La preuve prud’homale évolue sous la poussée de la jurisprudence européenne qui consacre le caractère fondamental du « droit à la preuve ». Qu’en est-il à l’heure actuelle pour les preuves illicites ou déloyales autrefois systématiquement rejetées.

Cadre Averti commente quatre décisions récentes en matière de vidéo-surveillance, d’enregistrement audio, d’attestation anonyme et de production de bulletins de paie d’autres salariés. 

 

  1. Une vidéo enregistrée à l’insu d’une salariée peut être retenue comme preuve

Par un arrêt du 8 mars 2023 (n°21-17.802) la Cour de Cassation évoque le cas d’une vendeuse qui, touchant des espèces les mettait dans sa poche plutôt que dans le tiroir-caisse du magasin, ce que révélait un audit de la comptabilité.

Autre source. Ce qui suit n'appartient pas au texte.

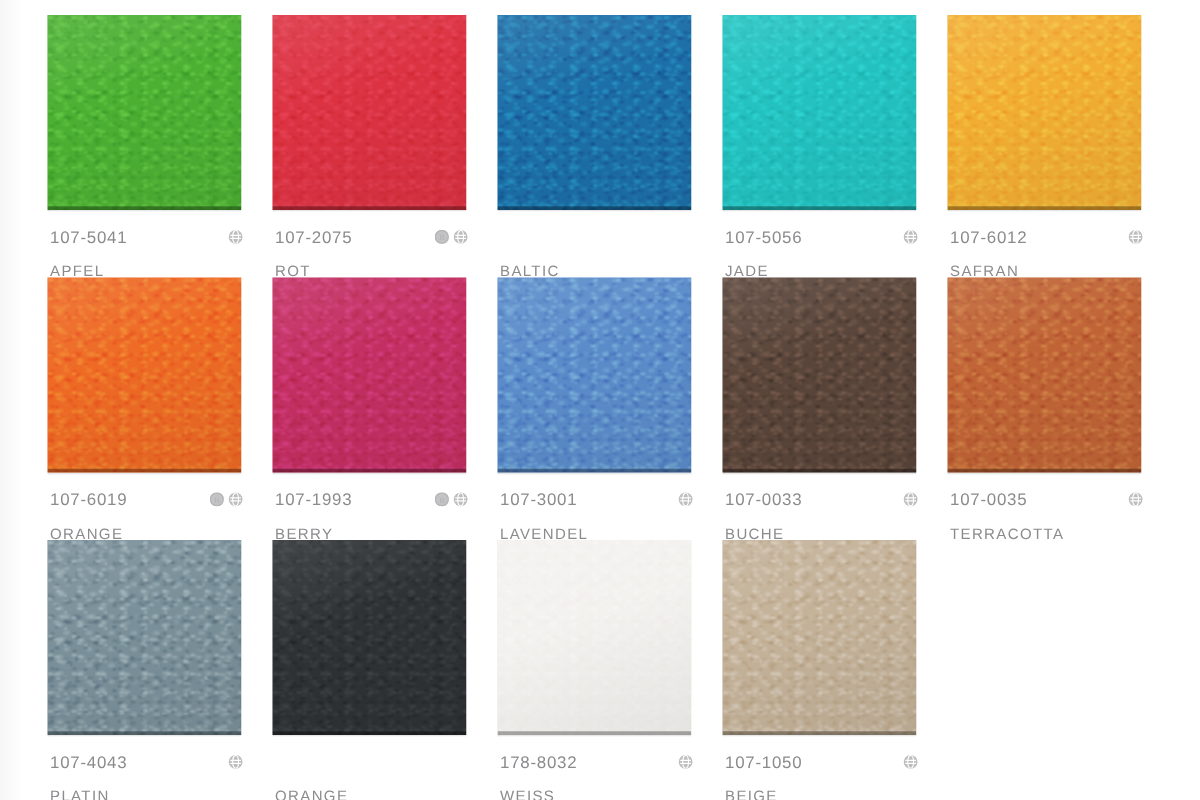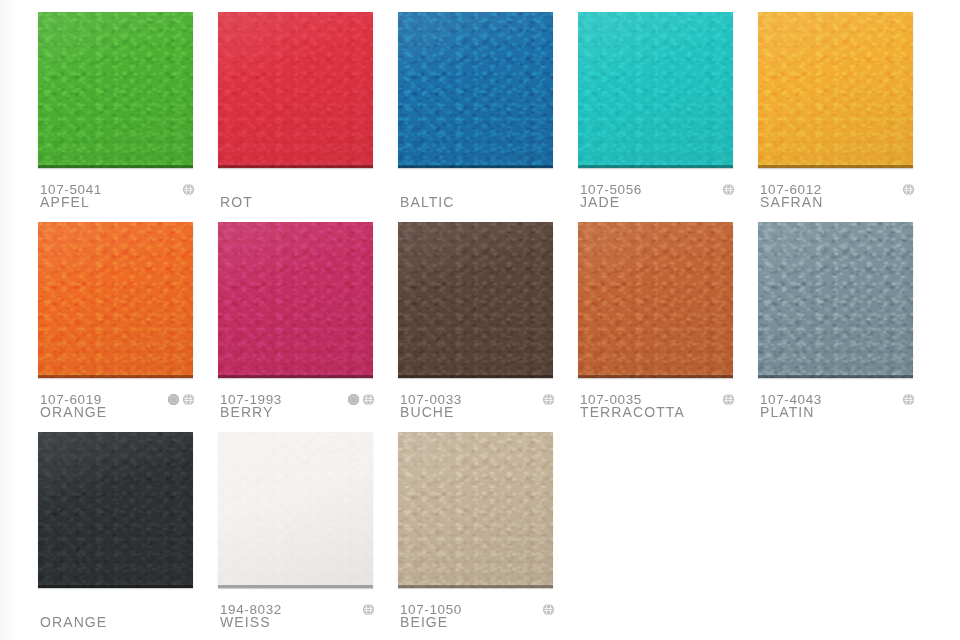"107-2075" div.label-row { html: none -> <div> <span>107-2075</span> <span> <span> <svg> <circle></circle> <text>B</text> </svg> </span> <span> <svg> <circle></circle> <path></path> <ellipse></ellipse> </svg> </span> </span> </div> }
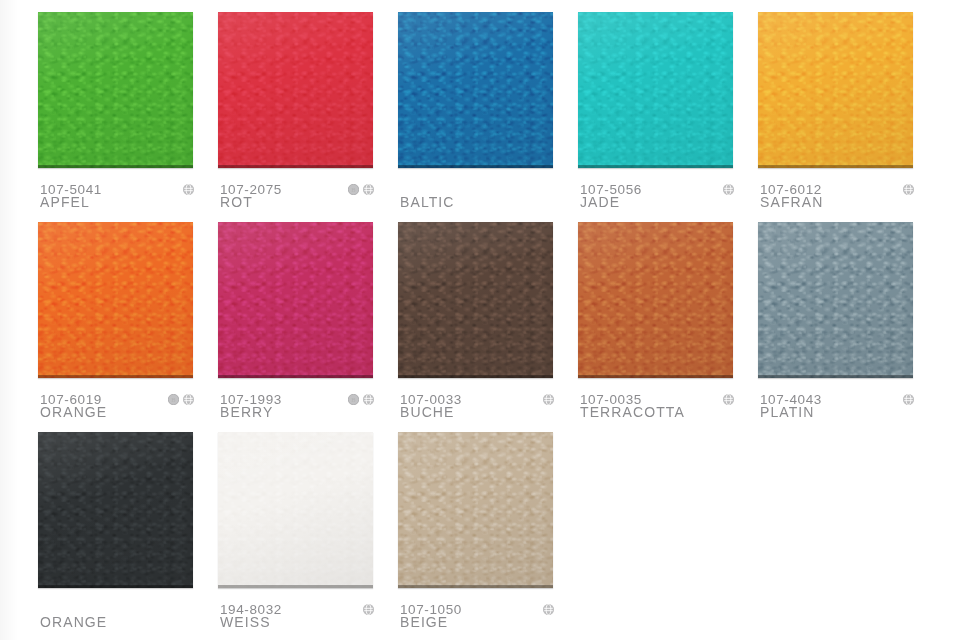"APFEL" .name { font-size: 14px -> 12px; top: 182px -> 198px }
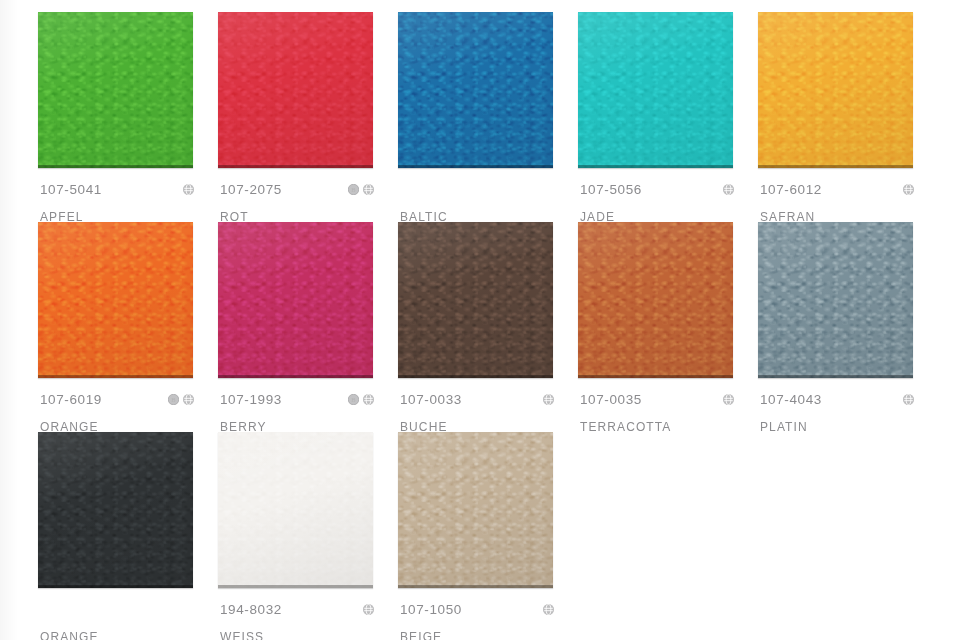"107-3001" div.swatch-cell { html: none -> <div> <div> <div></div> <div></div> <div></div> </div> <div> <span>107-3001</span> <span> <span> <svg> <circle></circle> <path></path> <ellipse></ellipse> </svg> </span> </span> </div> <div>LAVENDEL</div> </div> }
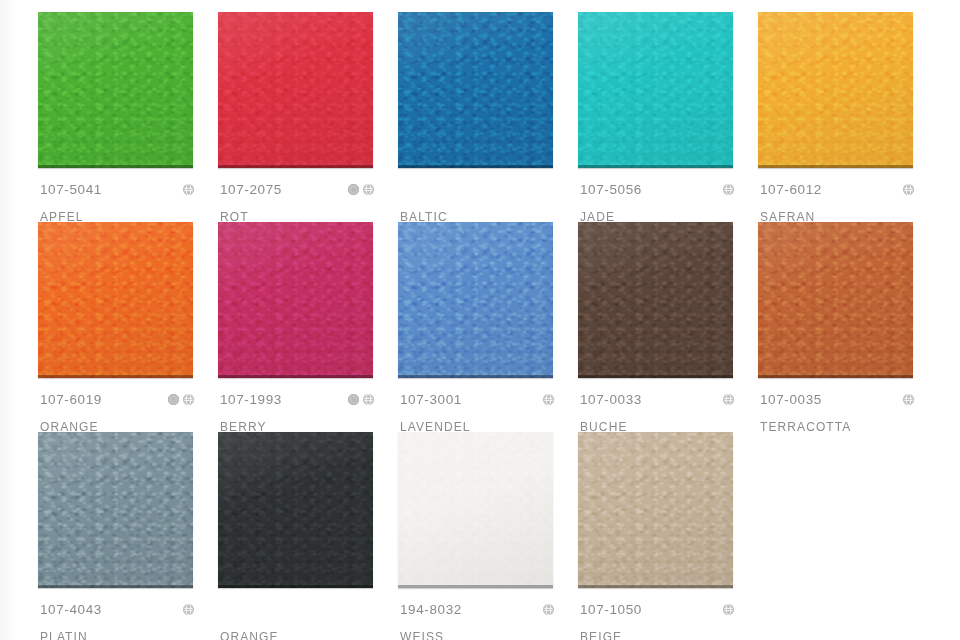"194-8032" span.code { text: 194-8032 -> 178-8032 }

La vendeuse est alors placée sous vidéo-surveillance, bien sûr à son insu, et les faits sont confirmés. Au final, l’employeur qui produit la vidéo en justice est débouté. Toutefois, ce qui lui est reproché, ce n’est pas d’avoir produit une preuve illicite, mais d’avoir choisi de produire cette vidéo, alors qu’il avait la possibilité de démontrer les faits de vol par d’autres preuves régulières cette fois-ci, et notamment l’audit qui avait révélé les vols.

A contrario, on constate que si l’employeur n’avait disposé comme preuve que de la seule vidéo, cette dernière aurait pu être admise.

Selon l’arrêt :

« l’illicéité d’un moyen de preuve n’entraine pas nécessairement son rejet des débats ; qu’il appartient au juge du fond de rechercher si l’utilisation de cette preuve a porté atteinte au caractère équitable de la procédure dans son ensemble, en mettant en balance le droit au respect de la vie personnelle du salarié et le droit à la preuve, lequel peut justifier la production d’éléments portant atteinte à la vie personnelle d’un salarié à la condition que cette production soit indispensable à l’exercice de ce droit et que l’atteinte soit strictement proportionnée au but poursuivi ».

Tout est dit. Le plaideur peut produire aux débats une preuve illicite et le juge doit être extrêmement précautionneux quand il la retient.

 

  1. Un enregistrement audio illicite admis comme preuve en justice

Si l’employeur peut filmer à son insu un salarié et produire la vidéo en justice, la question se pose de savoir, tout d’abord si le salarié de son côté peut enregistrer les propos de son employeur, et ensuite, si l’enregistrement produit en justice peut être retenu comme preuve.

Sur le premier point, un enregistrement audio illicite n’est punissable que si les propos enregistrés concernent la vie privée.

Selon la Cour de Cassation, un enregistrement qui a trait à la vie professionnelle n’est pas un délit et n’est donc pas passible de sanctions pénales.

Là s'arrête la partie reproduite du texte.